**TASK OBJECTIVE**.
Any image in the records is to be skipped; everything else should be reproduced exactly.

[Opening DATA PROVIDED section]

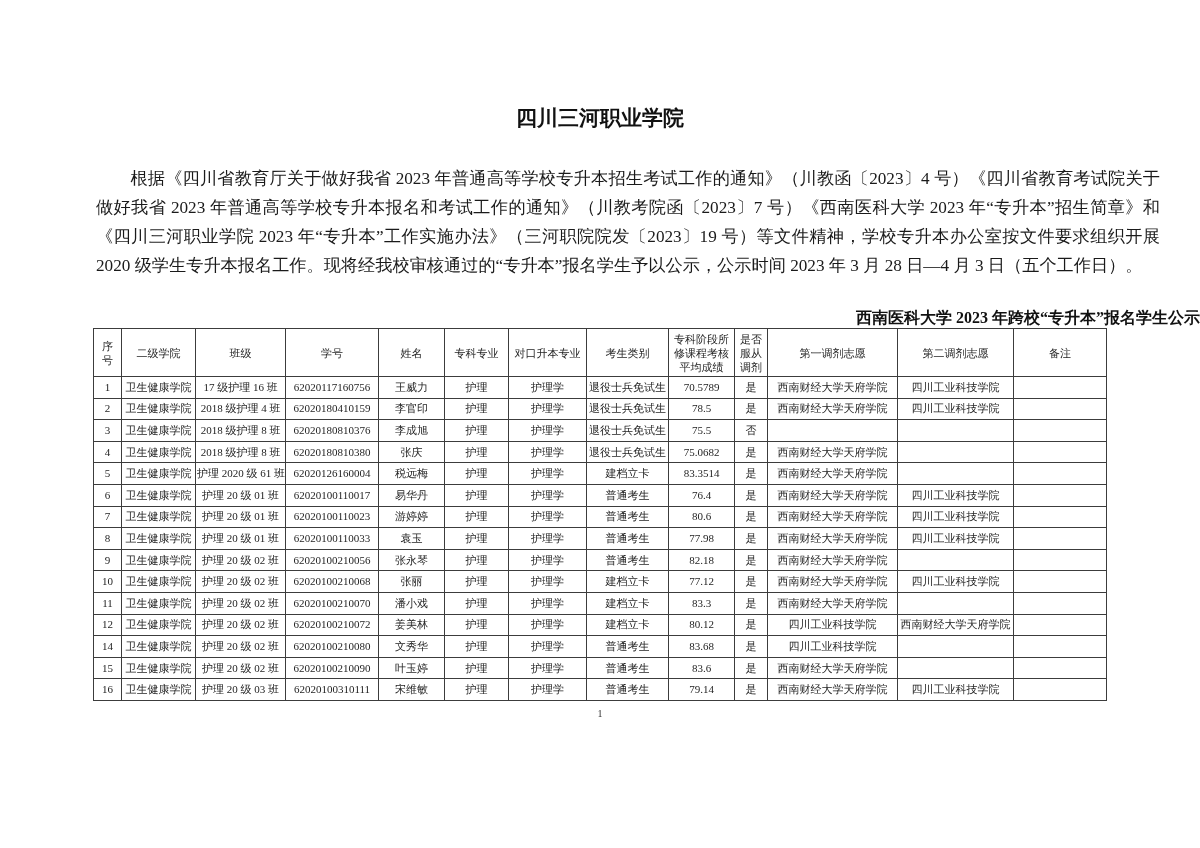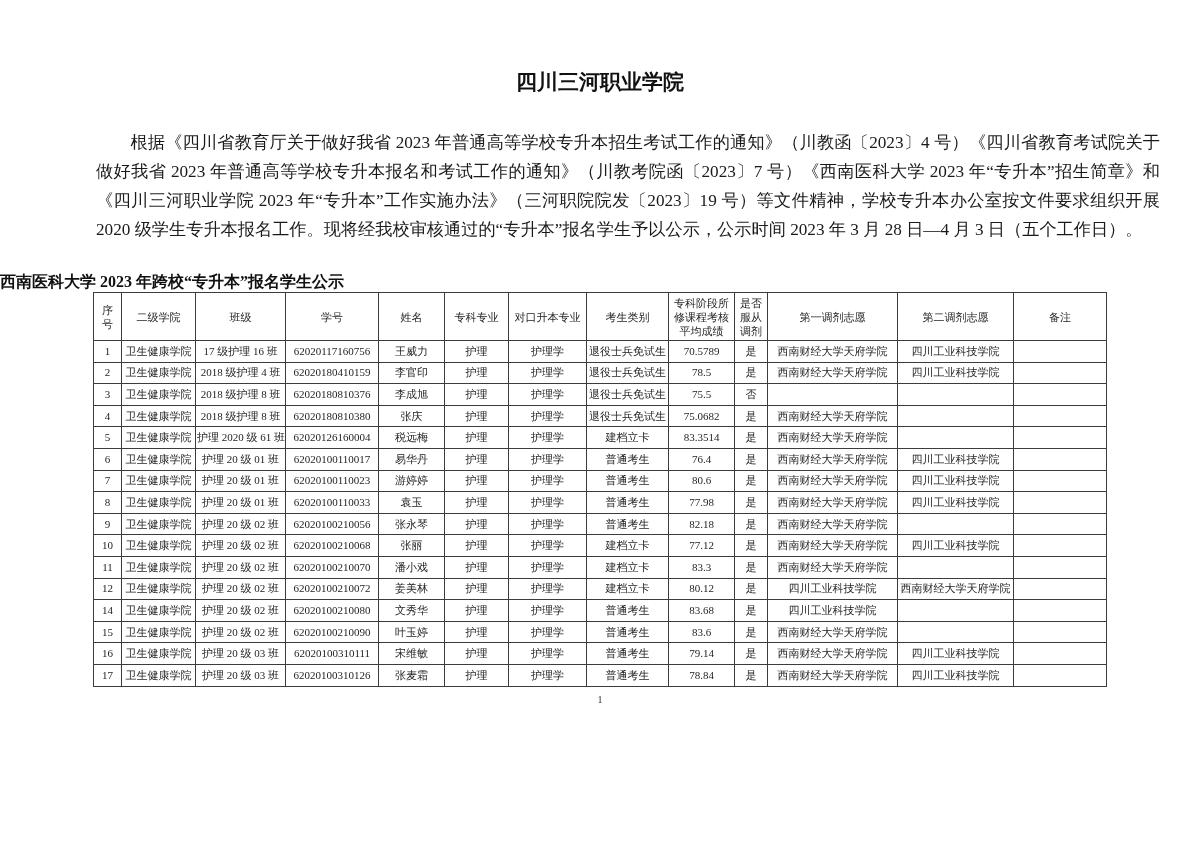--- a/index.html
+++ b/index.html
@@ -22,6 +22,7 @@
   }
   .title-block {
     padding-top: 68px;
+    margin-top: 36px;
   }
   .title-line {
     text-align: center;

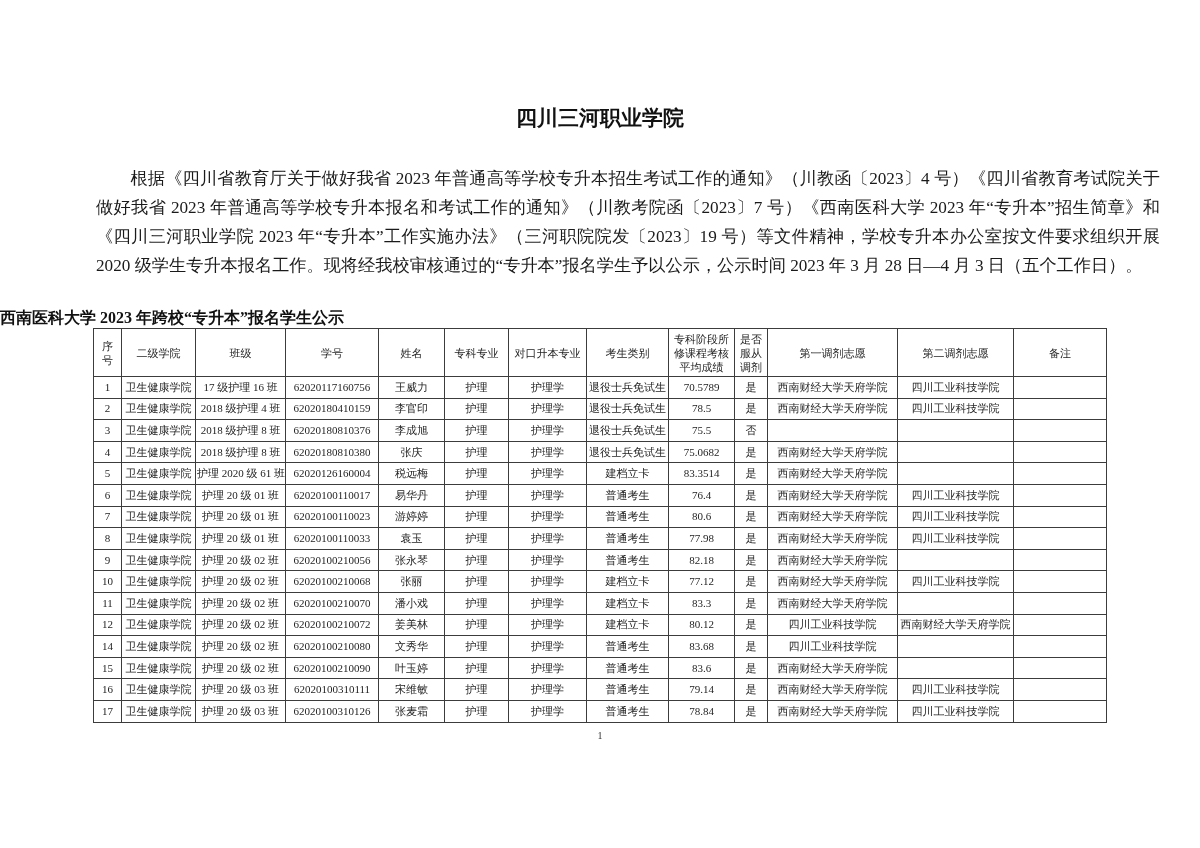--- a/index.html
+++ b/index.html
@@ -41,7 +41,7 @@
   }
   .table-caption {
     margin-top: 27px;
-    text-align: left;
+    text-align: right;
     font-weight: bold;
     font-size: 16px;
     line-height: 21px;

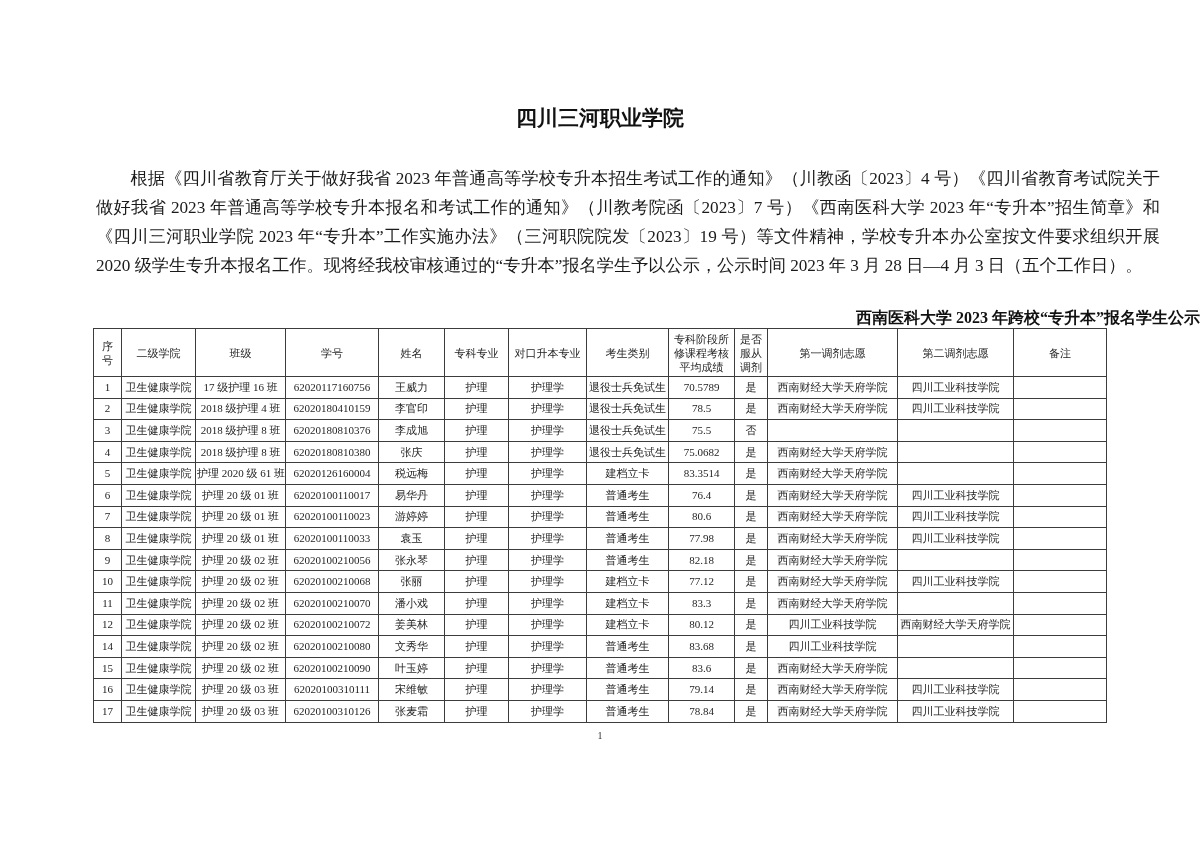--- a/index.html
+++ b/index.html
@@ -370,21 +370,6 @@
           <td>四川工业科技学院</td>
           <td></td>
         </tr>
-        <tr>
-          <td>17</td>
-          <td>卫生健康学院</td>
-          <td>护理 20 级 03 班</td>
-          <td>62020100310126</td>
-          <td>张麦霜</td>
-          <td>护理</td>
-          <td>护理学</td>
-          <td>普通考生</td>
-          <td>78.84</td>
-          <td>是</td>
-          <td>西南财经大学天府学院</td>
-          <td>四川工业科技学院</td>
-          <td></td>
-        </tr>
       </tbody>
   </table>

[Closing DATA PROVIDED section]

**RESPONSE TO THE EXERCISE**.
--- a/index.html
+++ b/index.html
@@ -22,6 +22,7 @@
   }
   .title-block {
     padding-top: 68px;
+    margin-top: 36px;
   }
   .title-line {
     text-align: center;

--- a/index.html
+++ b/index.html
@@ -41,7 +41,7 @@
   }
   .table-caption {
     margin-top: 27px;
-    text-align: left;
+    text-align: right;
     font-weight: bold;
     font-size: 16px;
     line-height: 21px;

--- a/index.html
+++ b/index.html
@@ -370,21 +370,6 @@
           <td>四川工业科技学院</td>
           <td></td>
         </tr>
-        <tr>
-          <td>17</td>
-          <td>卫生健康学院</td>
-          <td>护理 20 级 03 班</td>
-          <td>62020100310126</td>
-          <td>张麦霜</td>
-          <td>护理</td>
-          <td>护理学</td>
-          <td>普通考生</td>
-          <td>78.84</td>
-          <td>是</td>
-          <td>西南财经大学天府学院</td>
-          <td>四川工业科技学院</td>
-          <td></td>
-        </tr>
       </tbody>
   </table>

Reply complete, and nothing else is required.